▶ **Material for this task**:

_ _ _ _ _ _ _

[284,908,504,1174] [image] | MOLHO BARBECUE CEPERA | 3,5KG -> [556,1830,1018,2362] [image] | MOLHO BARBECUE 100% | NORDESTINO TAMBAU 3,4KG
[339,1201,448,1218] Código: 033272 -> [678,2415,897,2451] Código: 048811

_ _ _ _ _ _ _

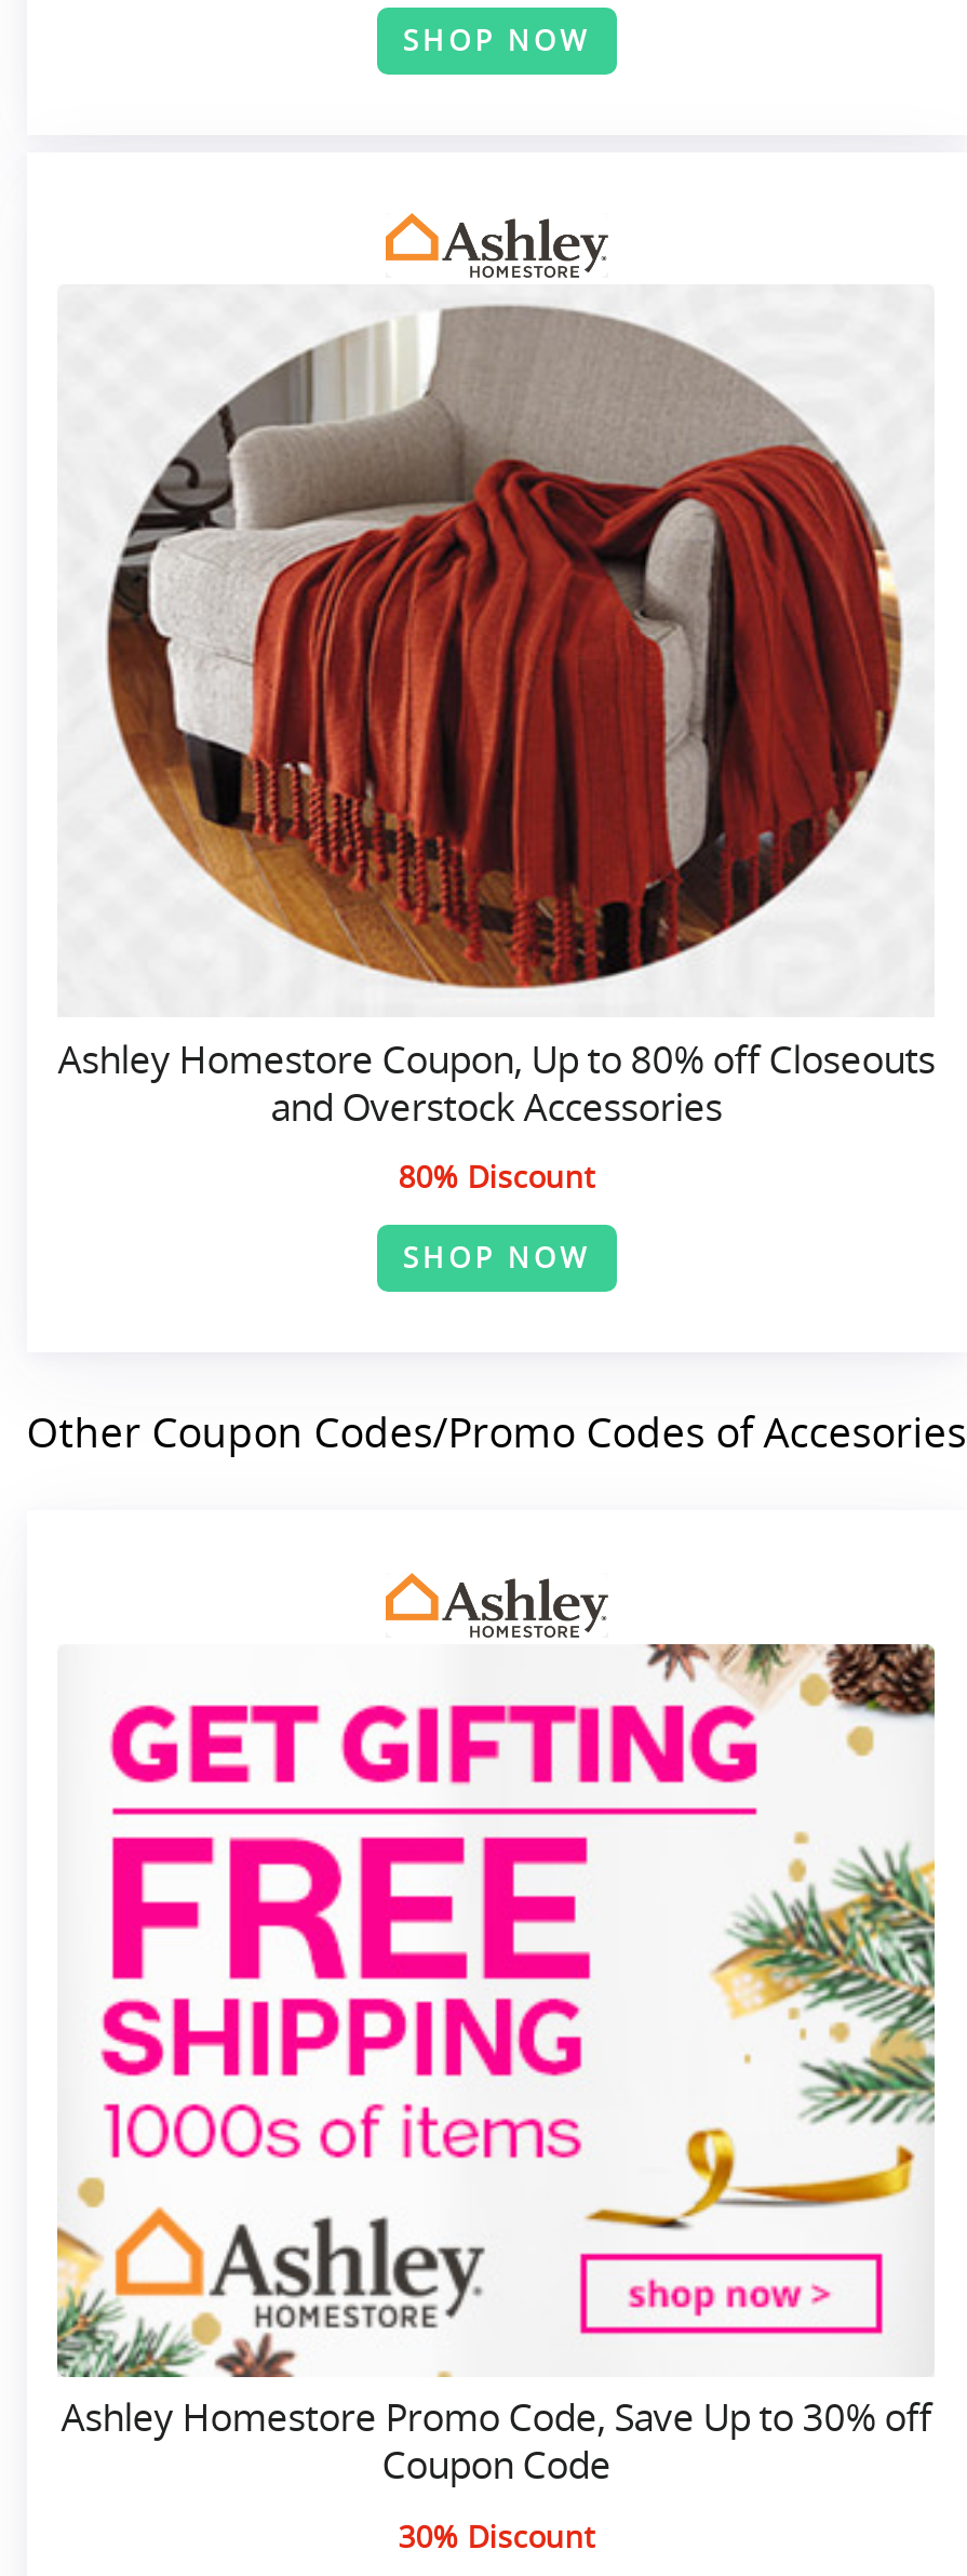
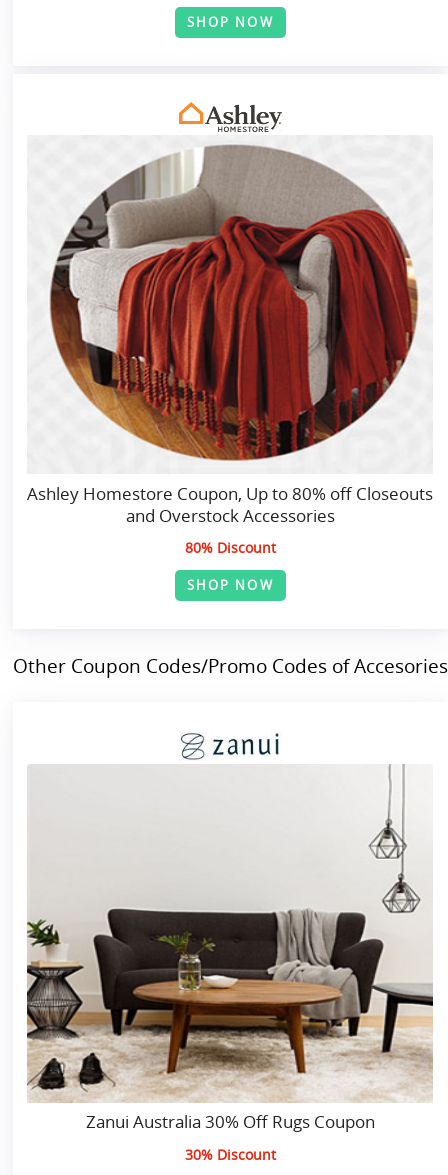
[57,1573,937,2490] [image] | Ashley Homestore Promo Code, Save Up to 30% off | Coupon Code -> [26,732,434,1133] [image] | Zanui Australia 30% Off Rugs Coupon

_ _ _ _ _ _ _

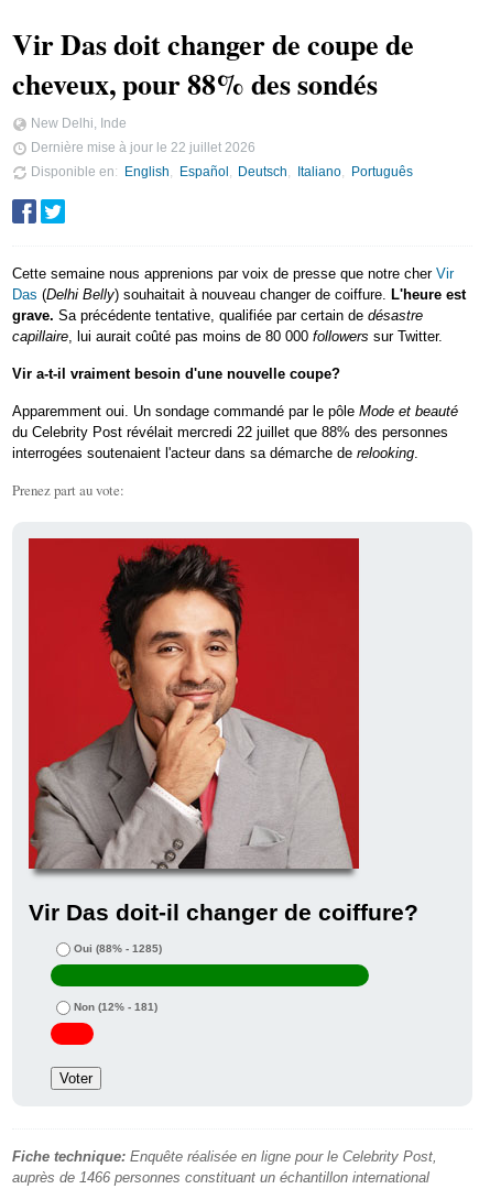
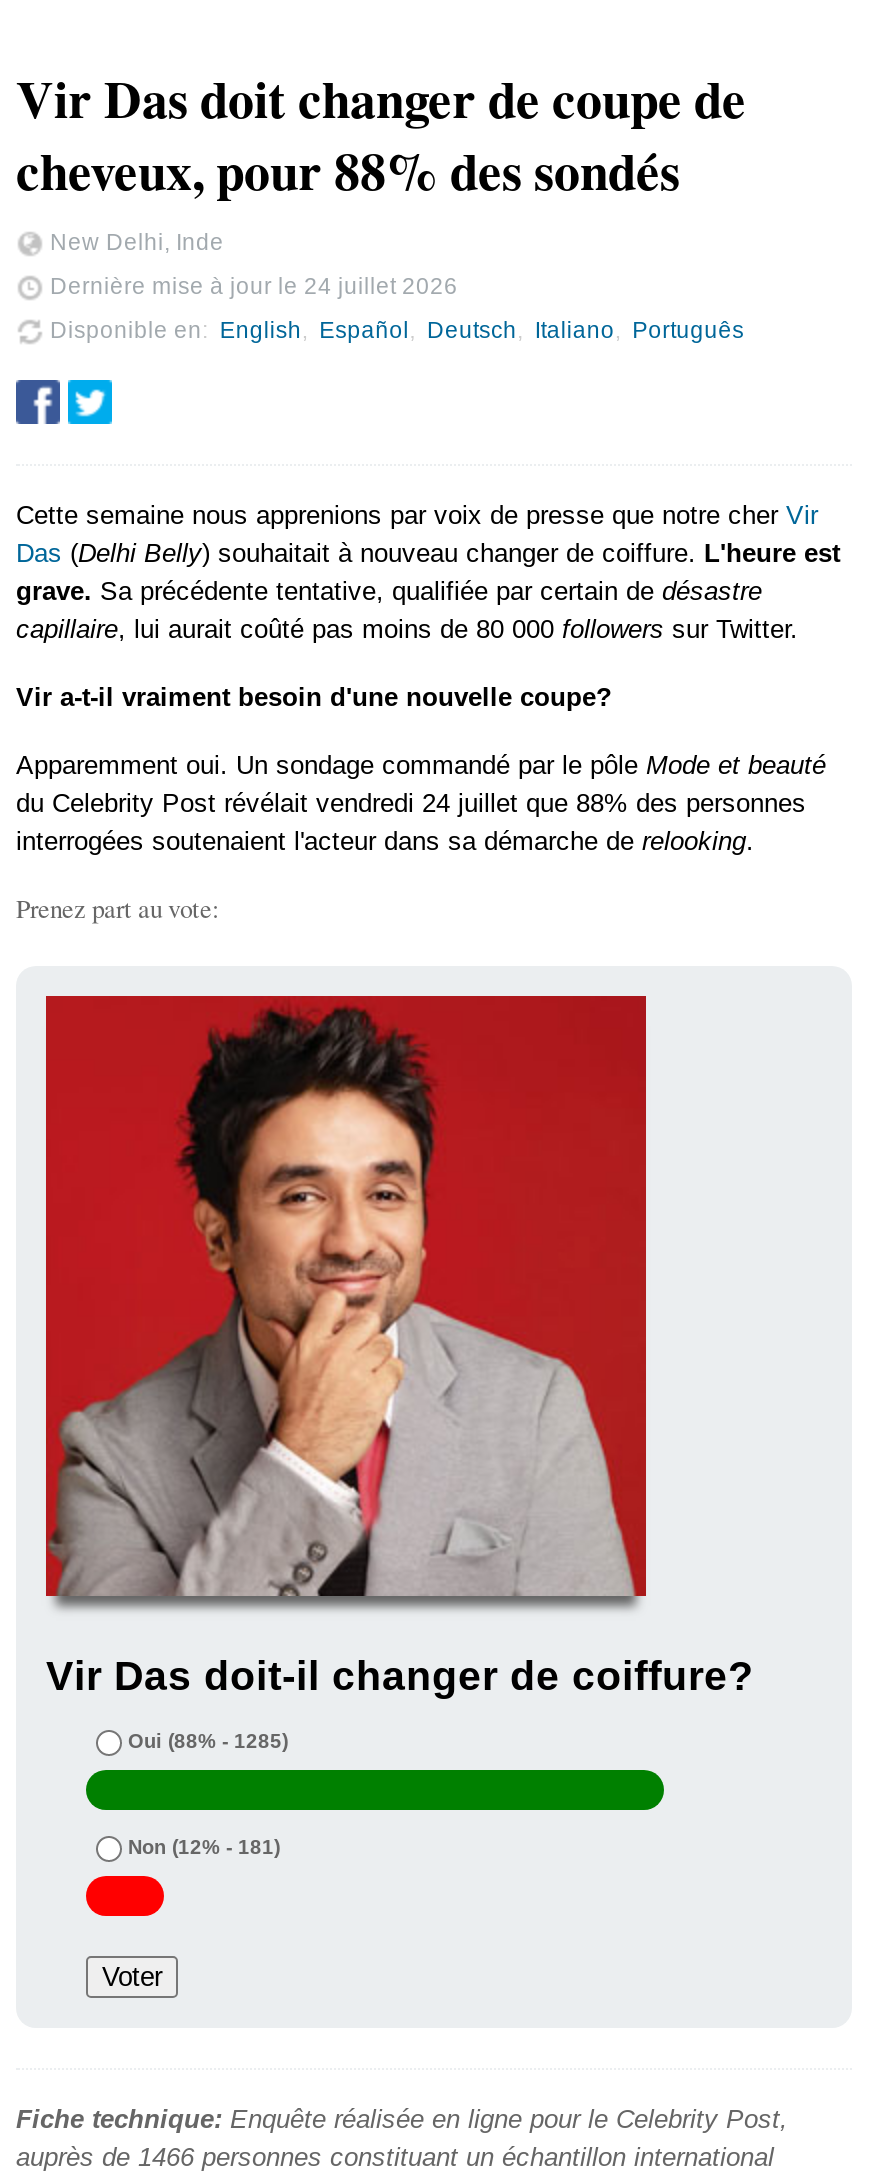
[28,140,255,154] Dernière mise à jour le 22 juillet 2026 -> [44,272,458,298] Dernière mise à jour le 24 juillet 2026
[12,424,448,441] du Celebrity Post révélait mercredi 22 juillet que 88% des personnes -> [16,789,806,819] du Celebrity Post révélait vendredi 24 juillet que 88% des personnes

_ _ _ _ _ _ _

▶ **Exercise aim**: Go through the records. Copy each line where "juillet" appears.

▶ **Written solution**:
[28,140,255,154] Dernière mise à jour le 22 juillet 2026 -> [44,272,458,298] Dernière mise à jour le 24 juillet 2026
[12,424,448,441] du Celebrity Post révélait mercredi 22 juillet que 88% des personnes -> [16,789,806,819] du Celebrity Post révélait vendredi 24 juillet que 88% des personnes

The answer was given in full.